> _TASK GOAL_: In the records below, find the line with "radial-gradient(circle at 75%", then retype it and every following line exactly, stopping after the line with "-72,21 +72,21 @@". Leave the pictures out.

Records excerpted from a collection
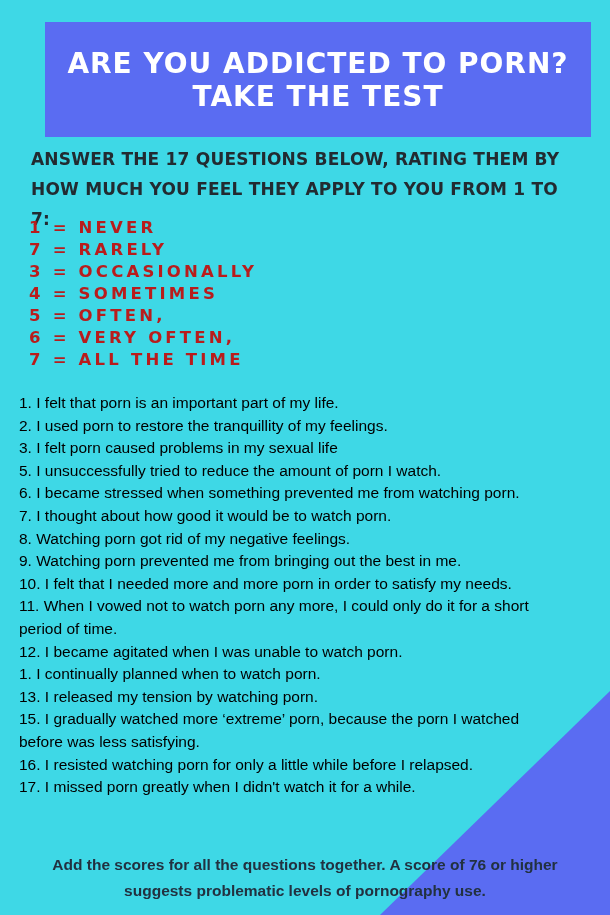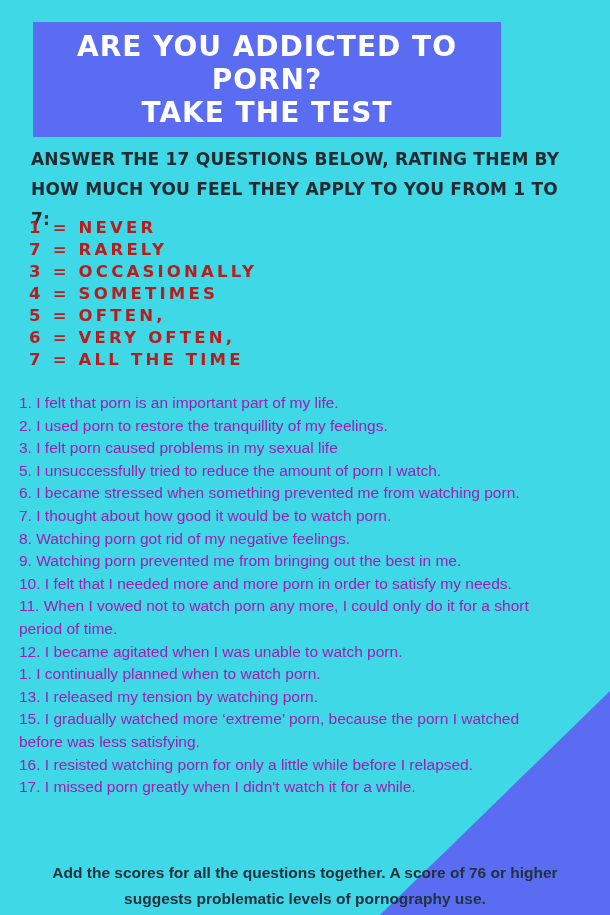--- a/index.html
+++ b/index.html
@@ -24,23 +24,23 @@
     background: #5A6CF2;
     clip-path: polygon(100% 0, 100% 100%, 0 100%);
     z-index: 0;
   }
   .content {
     position: relative;
     z-index: 1;
   }
   .header-box {
     position: absolute;
-    left: 33px;
+    left: 45px;
     top: 22px;
-    width: 468px;
+    width: 546px;
     height: 115px;
     background: #5A6CF2;
     display: flex;
     align-items: center;
     justify-content: center;
   }
   .header-title {
     margin: 0;
     color: #FFFFFF;
     font-family: "DejaVu Sans", sans-serif;
@@ -80,34 +80,34 @@
     letter-spacing: 3.2px;
   }
   .questions-list {
     position: absolute;
     left: 19px;
     top: 392px;
     width: 585px;
     margin: 0;
     padding: 0;
     list-style: none;
-    color: #a21caf;
+    color: #000000;
     font-family: "Liberation Sans", sans-serif;
     font-size: 15.5px;
     line-height: 22.6px;
   }
   .questions-list li {
     white-space: pre-line;
   }
   .poster-footer {
     position: absolute;
     left: 0;
     right: 0;
     top: 848px;
-    margin: 12px;
+    margin: 4px;
     text-align: center;
     color: #223140;
     font-family: "Liberation Sans", sans-serif;
     font-weight: bold;
     font-size: 15.5px;
     line-height: 26px;
     white-space: pre-line;
   }
 </style>
 </head>

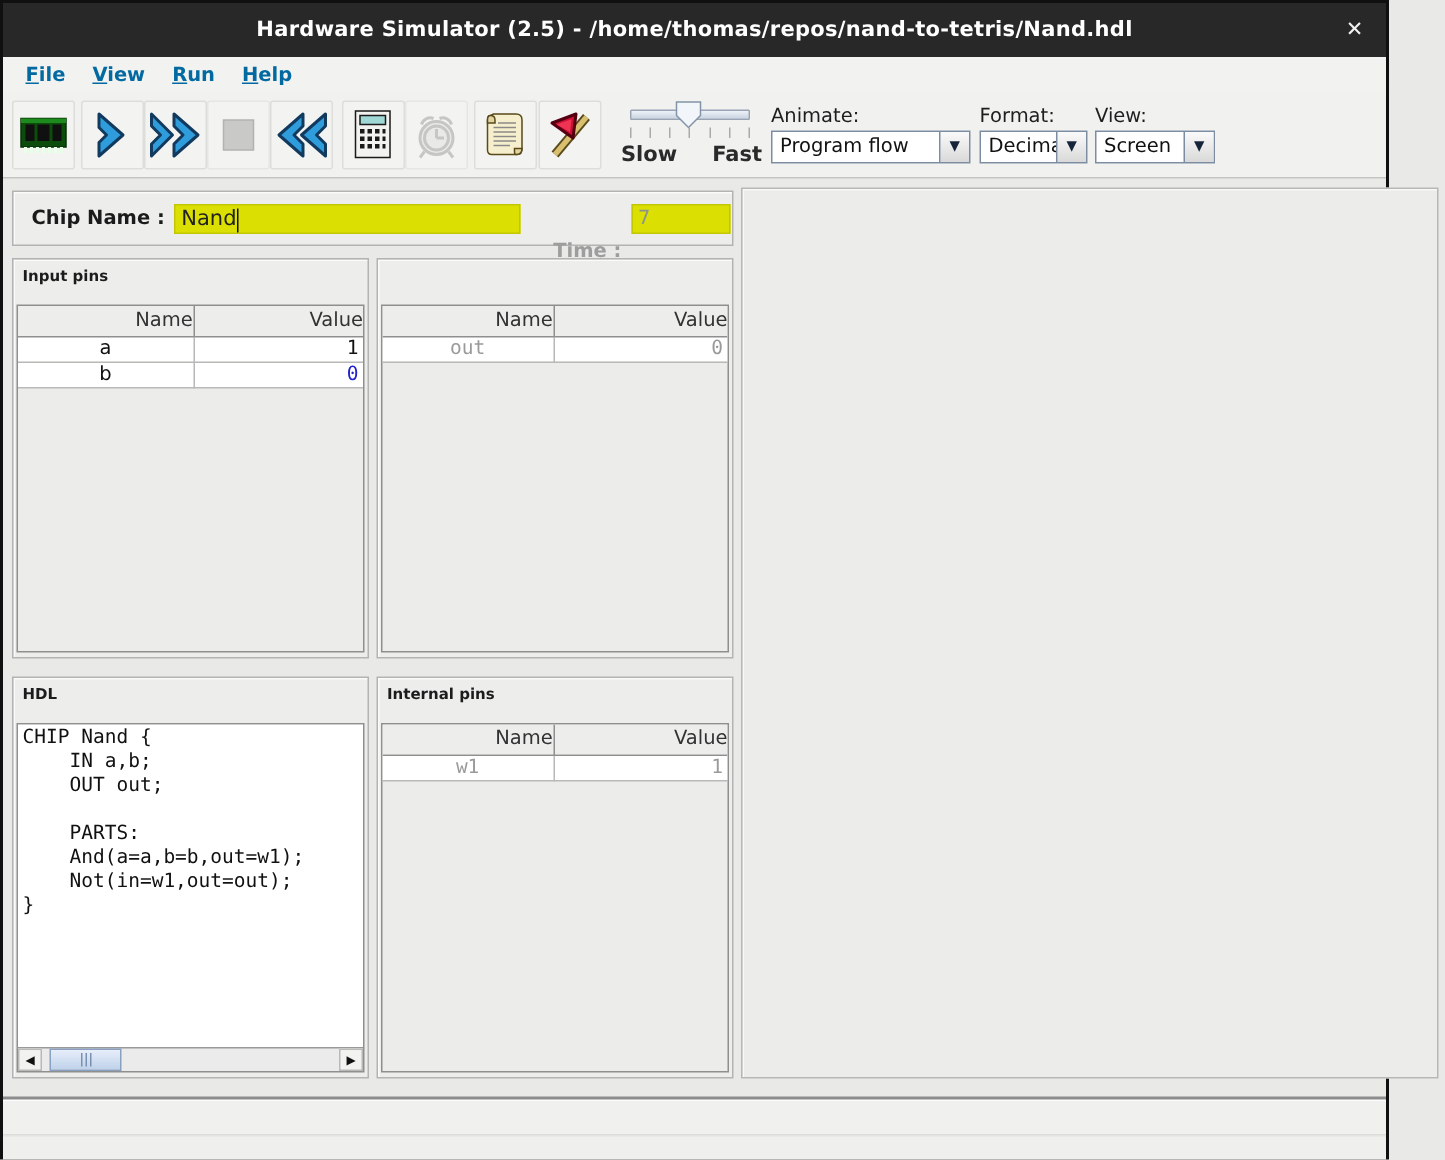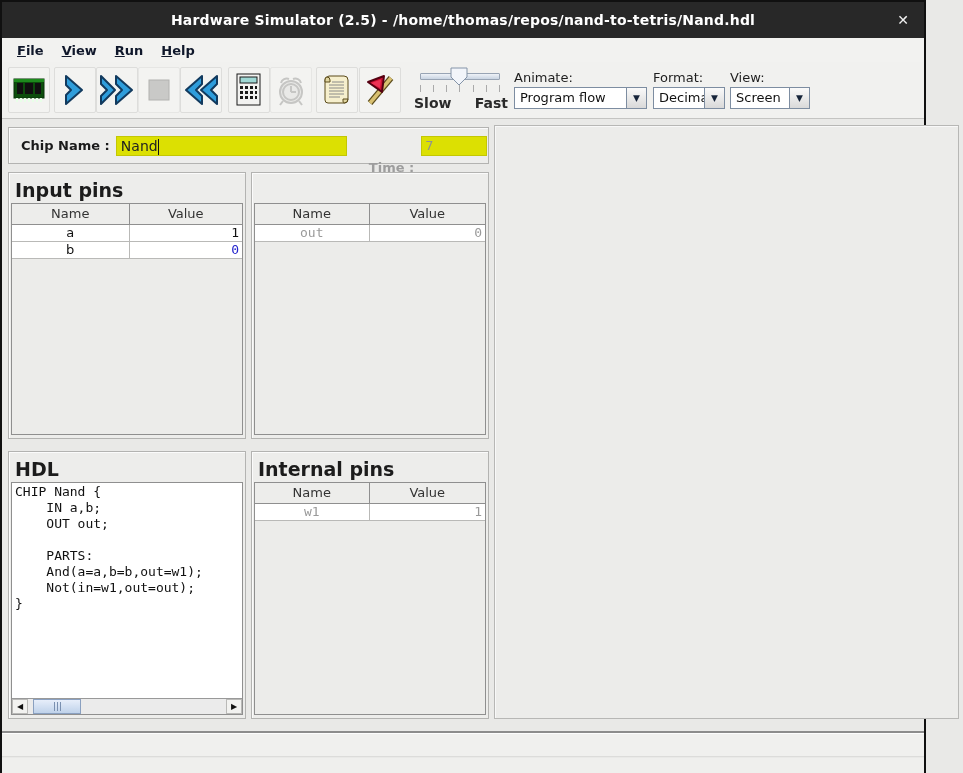--- a/index.html
+++ b/index.html
@@ -12,21 +12,21 @@
   
   .titlebar { position:absolute; left:0; top:0; width:100%; height:36px;
               background:#282828; display:flex; align-items:center; justify-content:center; }
   .titlebar .title { color:#ffffff; font-weight:bold; font-size:14px; letter-spacing:.2px; }
   .titlebar .close { position:absolute; right:12px; top:9px; color:#f2f2f2; font-size:14px;
                      width:18px; height:18px; line-height:18px; text-align:center; cursor:default; }
 
   
   .menubar { position:absolute; left:0; top:36px; width:100%; height:24px; background:#f2f2f0;
              display:flex; align-items:center; padding-left:8px; gap:4px; }
-  .menu-item { display:inline-block; font-weight:bold; font-size:13px; color:#0f172a; padding:2px 7px; }
+  .menu-item { display:inline-block; font-weight:bold; font-size:13px; color:#0369a1; padding:2px 7px; }
   .menu-item::first-letter { text-decoration:underline; }
 
   
   .toolbar { position:absolute; left:0; top:60px; width:100%; height:57px; background:#f1f1ef;
              border-bottom:1px solid #c4c4c2; }
   .tbtn { position:absolute; top:5px; width:42px; height:46px; background:#f3f3f1;
           border:1px solid #dddddb; border-radius:2px; display:flex; align-items:center; justify-content:center; }
   .tbtn.disabled { border-color:#e6e6e4; }
 
   
@@ -43,27 +43,27 @@
   .combo-group { position:absolute; top:8px; }
   .combo-label { font-size:13px; color:#1e1e1e; margin-bottom:2px; }
   .combo { height:22px; border:1px solid #7d8da1; background:#ffffff; display:flex; }
   .combo .val { flex:1; font-size:13px; color:#111; padding:2px 4px 0 5px; white-space:nowrap; overflow:hidden; }
   .combo .arrow-btn { width:20px; border-left:1px solid #7d8da1; background:linear-gradient(#fafafa,#d9d9d9);
                       display:flex; align-items:center; justify-content:center; font-size:9px; color:#16243a; }
 
   
   .panel { position:absolute; background:#ededeb; border:1px solid #b3b3b1;
            box-shadow:inset 1px 1px 0 #fbfbfb; }
-  .panel .caption { font-weight:bold; font-size:19px; color:#1c1c1c; padding:6px 0 0 6px; height:28px; }
+  .panel .caption { font-weight:bold; font-size:10px; color:#1c1c1c; padding:6px 0 0 6px; height:28px; }
   .scrollpane { position:absolute; left:2px; right:2px; bottom:3px; top:30px;
                 border:1px solid #8f8f8f; background:#ececea; overflow:hidden; }
 
   table.pins { width:100%; border-collapse:collapse; table-layout:fixed; }
   table.pins th { height:20px; background:#ededeb; font-weight:normal; font-size:13px; color:#333;
-                  border-bottom:1px solid #8f8f8f; border-right:1px solid #8f8f8f; text-align:center; }
+                  border-bottom:1px solid #8f8f8f; border-right:1px solid #8f8f8f; text-align:right; }
   table.pins th:last-child { border-right:none; }
   table.pins td { height:17px; background:#ffffff; font-size:13px; text-align:center;
                   border-bottom:1px solid #b9b9b7; border-right:1px solid #b9b9b7; padding:0 3px; }
   table.pins td:last-child { border-right:none; text-align:right; }
   .pin-black { color:#111; }
   .pin-gray  { color:#9a9a9a; font-family:"DejaVu Sans Mono","Liberation Mono",monospace; }
   .val-blue  { color:#2222cc; font-family:"DejaVu Sans Mono","Liberation Mono",monospace; }
   .val-black { color:#111; font-family:"DejaVu Sans Mono","Liberation Mono",monospace; }
 
   

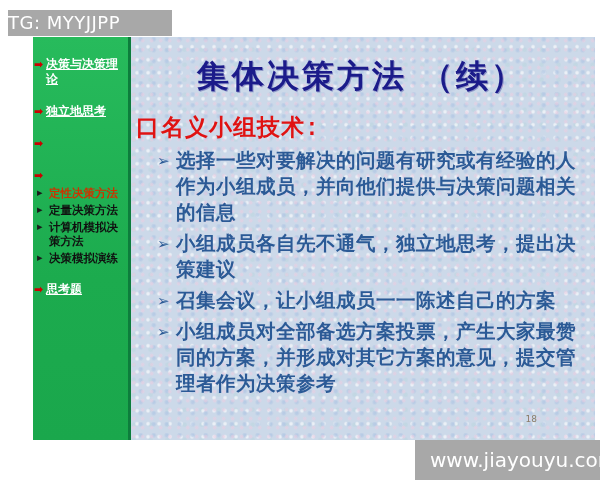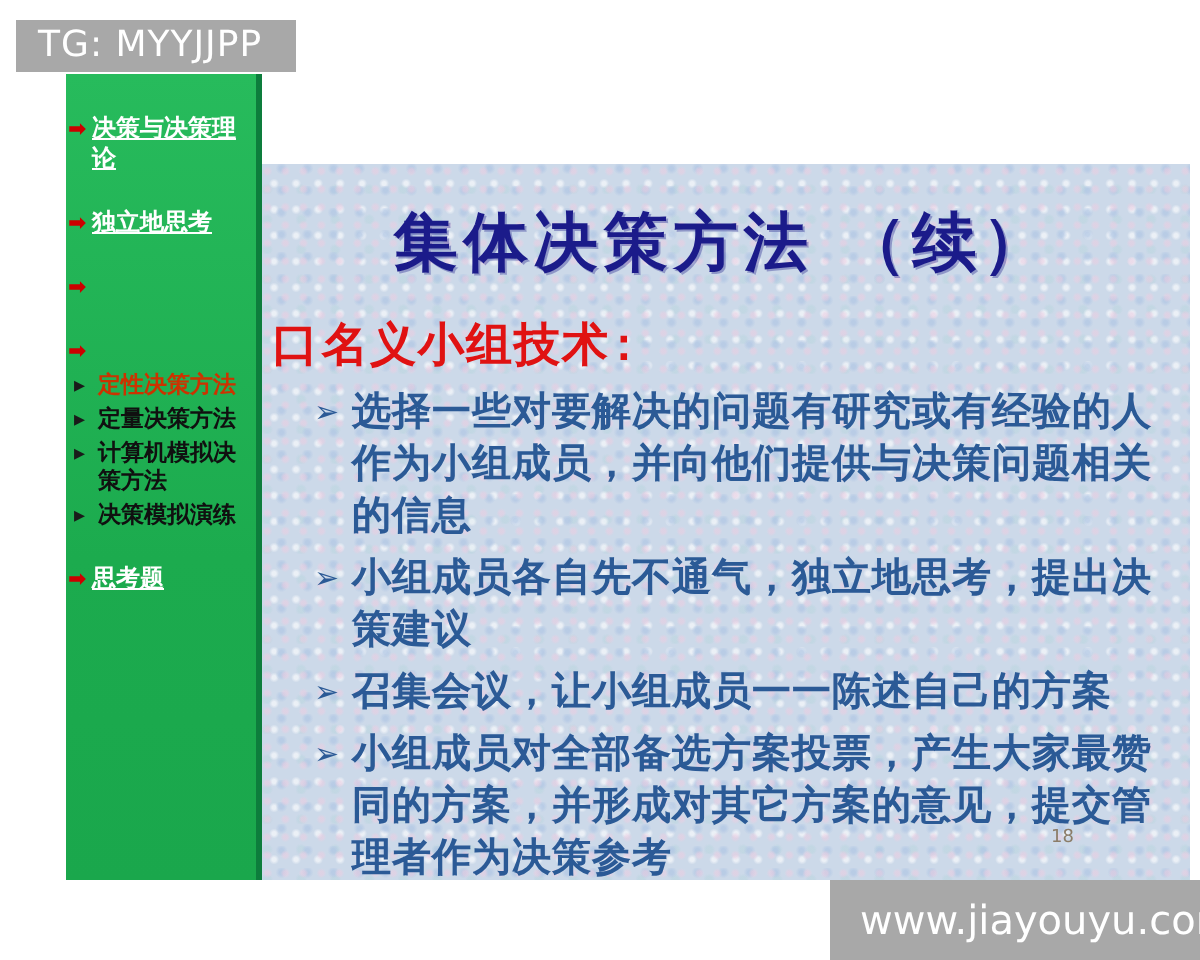--- a/index.html
+++ b/index.html
@@ -2,23 +2,23 @@
 <html><head>
 <meta charset="utf-8">
 <style>
   html,body{margin:0;padding:0;background:#ffffff;}
   .page{
     position:relative;width:600px;height:480px;background:#ffffff;overflow:hidden;
     font-family:"DejaVu Sans","Liberation Sans",sans-serif;
   }
   
   .tg-banner{
-    position:absolute;left:8px;top:10px;width:140px;height:26px;z-index:5;
+    position:absolute;left:8px;top:10px;width:164px;height:26px;z-index:5;
     background:#a8a8a8;color:#ffffff;font-size:18px;line-height:26px;
-    padding-left:11px;box-sizing:border-box;letter-spacing:0.5px;
+    padding-left:0;box-sizing:border-box;letter-spacing:0.5px;
   }
   
   .slide{
     position:absolute;left:33px;top:37px;width:562px;height:403px;display:flex;
   }
   
   .sidebar{
     width:98px;box-sizing:border-box;flex:0 0 98px;
     background:linear-gradient(180deg,#27bb5c 0%,#1cab4e 60%,#1aa74c 100%);
     border-right:3px solid #0d7d3c;
@@ -27,32 +27,31 @@
   .sb-item{display:flex;align-items:flex-start;cursor:pointer;}
   .sb-item.main{margin-top:17px;font-size:12px;line-height:15px;font-weight:bold;}
   .sb-item.main:first-child{margin-top:0;}
   .sb-item.main .sb-label{color:#ffffff;text-decoration:underline;}
   .sb-item.sub{margin-top:3px;font-size:11.5px;line-height:14px;font-weight:bold;}
   .sb-item.sub .sb-label{color:#101010;}
   .sb-item.sub.active .sb-label{color:#cc3300;}
   .sb-bullet{flex:0 0 12px;text-align:left;}
   .sb-item.main .sb-bullet{color:#cc0000;font-size:11px;line-height:15px;}
   .sb-item.sub .sb-bullet{color:#1a1a1a;font-size:11px;line-height:14px;padding-left:3px;}
-  .sb-label{flex:1;font-family:Liberation Serif, serif;}
+  .sb-label{flex:1;}
   
   .content{
     flex:1;position:relative;box-sizing:border-box;padding:12px 6px 0 3px;
     background-color:#ccd9e9;
     background-image:
       radial-gradient(circle at 30% 40%, rgba(236,205,225,0.55) 1px, rgba(236,205,225,0) 2.5px),
       radial-gradient(circle at 75% 20%, rgba(176,198,228,0.7) 1px, rgba(176,198,228,0) 3px),
       radial-gradient(circle at 55% 75%, rgba(255,255,255,0.6) 1px, rgba(255,255,255,0) 2.5px),
       radial-gradient(circle at 15% 85%, rgba(188,214,224,0.6) 1.5px, rgba(188,214,224,0) 3px);
     background-size:9px 9px,13px 11px,11px 13px,17px 15px;
-    margin-top:45px;
   }
   .title{
     margin:6px 0 0 0;text-align:center;
     color:#1b1b8a;font-size:32px;font-weight:bold;letter-spacing:3px;
     text-shadow:1px 1px 0 rgba(27,27,138,0.35);
   }
   .heading{
     margin:13px 0 2px 2px;color:#e01212;font-size:23px;font-weight:bold;letter-spacing:1px;font-family:Liberation Mono, monospace;
   }
   .heading .sq{margin-right:1px;}

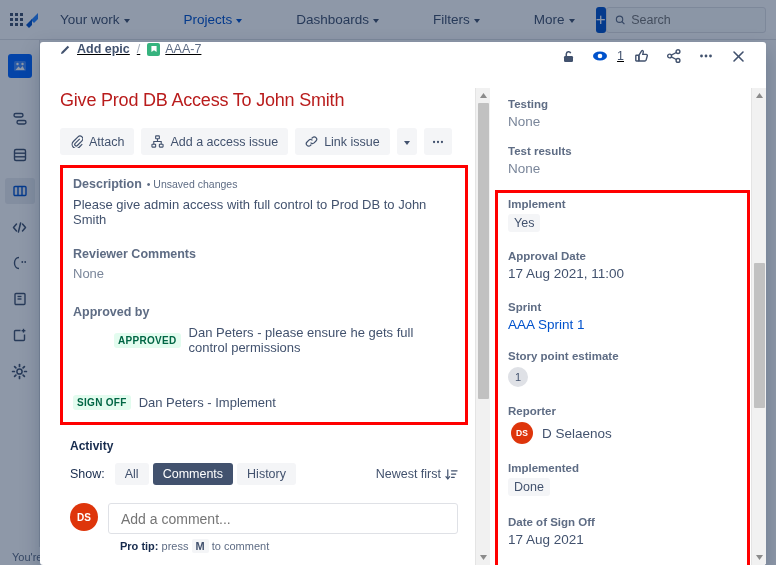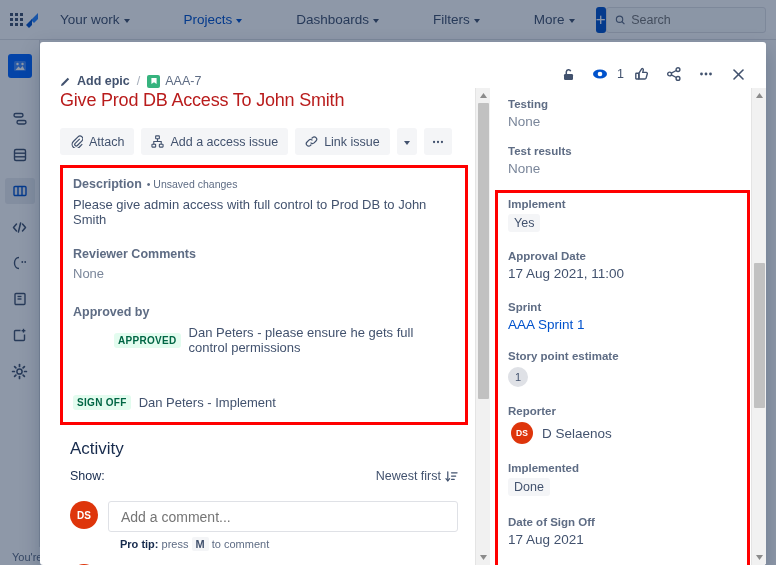--- a/index.html
+++ b/index.html
@@ -72,21 +72,21 @@
   
   .overlay { position: absolute; inset: 0; background: rgba(9,30,66,0.46); }
 
   
   .modal {
     position: absolute; left: 40px; top: 42px; width: 726px; height: 523px;
     background: #ffffff; border-radius: 3px; box-shadow: 0 8px 20px rgba(9,30,66,0.25);
     overflow: hidden; display: flex; flex-direction: column;
   }
   .modal-head {
-    height: 46px; display: flex; align-items: flex-end; padding: 0 14px 0 20px; flex-shrink: 0;
+    height: 46px; display: flex; align-items: flex-start; padding: 0 14px 0 20px; flex-shrink: 0; text-decoration: underline;
   }
   .breadcrumb { display: flex; align-items: center; gap: 7px; font-size: 12.5px; color: #42526e; }
   .bc-epic { display: flex; align-items: center; gap: 5px; color: #42526e; cursor: pointer; font-weight: 600; }
   .bc-sep { color: #a5adba; }
   .bc-key { display: flex; align-items: center; gap: 5px; color: #5e6c84; cursor: pointer; }
   .bc-icon-story { width: 13px; height: 13px; background: #36b37e; border-radius: 2px; display:flex; align-items:center; justify-content:center; }
   .head-actions { margin-left: auto; display: flex; align-items: center; gap: 4px; }
   .ha-btn {
     width: 28px; height: 28px; display: flex; align-items: center; justify-content: center;
     border-radius: 3px; cursor: pointer; color: #42526e;
@@ -120,21 +120,21 @@
   .approval-line { display: flex; align-items: center; gap: 8px; margin-top: 6px; padding-left: 41px; }
   .lozenge {
     background: #e3fcef; color: #006644; font-size: 10px; font-weight: 700; letter-spacing: 0.3px;
     padding: 2px 4px; border-radius: 3px; text-transform: uppercase;
   }
   .appr-text { font-size: 13px; color: #42526e; }
   .signoff-row { display: flex; align-items: center; gap: 8px; margin-top: 40px; }
 
   
   .activity { padding: 14px 10px 0 10px; }
-  .act-title { font-size: 17px; color: #172b4d; font-weight: 400; }
+  .act-title { font-size: 12px; color: #172b4d; font-weight: 700; }
   .act-row { display: flex; align-items: center; margin-top: 10px; }
   .show-label { font-size: 12.5px; color: #172b4d; margin-right: 10px; }
   .seg { display: flex; gap: 4px; }
   .seg-btn {
     font-size: 12.5px; color: #42526e; background: #f4f5f7; border-radius: 3px;
     padding: 4px 10px; cursor: pointer;
   }
   .seg-btn.active { background: #42526e; color: #ffffff; font-weight: 500; }
   .newest { margin-left: auto; font-size: 12.5px; color: #42526e; font-weight: 500; display: flex; align-items: center; gap: 4px; cursor: pointer; }
   .comment-row { display: flex; align-items: flex-start; gap: 10px; margin-top: 18px; }
@@ -489,20 +489,25 @@
                 <span class="lozenge">SIGN OFF</span>
                 <span class="appr-text">Dan Peters  - Implement</span>
               </div>
             </div>
           </div>
 
           <div class="activity">
             <div class="act-title">Activity</div>
             <div class="act-row">
               <span class="show-label">Show:</span>
+              <div class="seg">
+                <div class="seg-btn">All</div>
+                <div class="seg-btn active">Comments</div>
+                <div class="seg-btn">History</div>
+              </div>
               <div class="newest">
                 <span>Newest first</span>
                 <svg width="13" height="13" viewBox="0 0 14 14" stroke="#42526e" stroke-width="1.3" fill="none" stroke-linecap="round">
                     <line x1="3" y1="2" x2="3" y2="11.5"></line>
                     <polyline points="1,9.3 3,11.7 5,9.3"></polyline>
                     <line x1="7" y1="3" x2="13" y2="3"></line>
                     <line x1="7" y1="6.5" x2="11.5" y2="6.5"></line>
                     <line x1="7" y1="10" x2="10" y2="10"></line>
                   </svg>
               </div>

> _COMPLETED TASK_:
       radial-gradient(circle at 75% 20%, rgba(176,198,228,0.7) 1px, rgba(176,198,228,0) 3px),
       radial-gradient(circle at 55% 75%, rgba(255,255,255,0.6) 1px, rgba(255,255,255,0) 2.5px),
       radial-gradient(circle at 15% 85%, rgba(188,214,224,0.6) 1.5px, rgba(188,214,224,0) 3px);
     background-size:9px 9px,13px 11px,11px 13px,17px 15px;
-    margin-top:45px;
   }
   .title{
     margin:6px 0 0 0;text-align:center;
     color:#1b1b8a;font-size:32px;font-weight:bold;letter-spacing:3px;
     text-shadow:1px 1px 0 rgba(27,27,138,0.35);
   }
   .heading{
     margin:13px 0 2px 2px;color:#e01212;font-size:23px;font-weight:bold;letter-spacing:1px;font-family:Liberation Mono, monospace;
   }
   .heading .sq{margin-right:1px;}

--- a/index.html
+++ b/index.html
@@ -72,21 +72,21 @@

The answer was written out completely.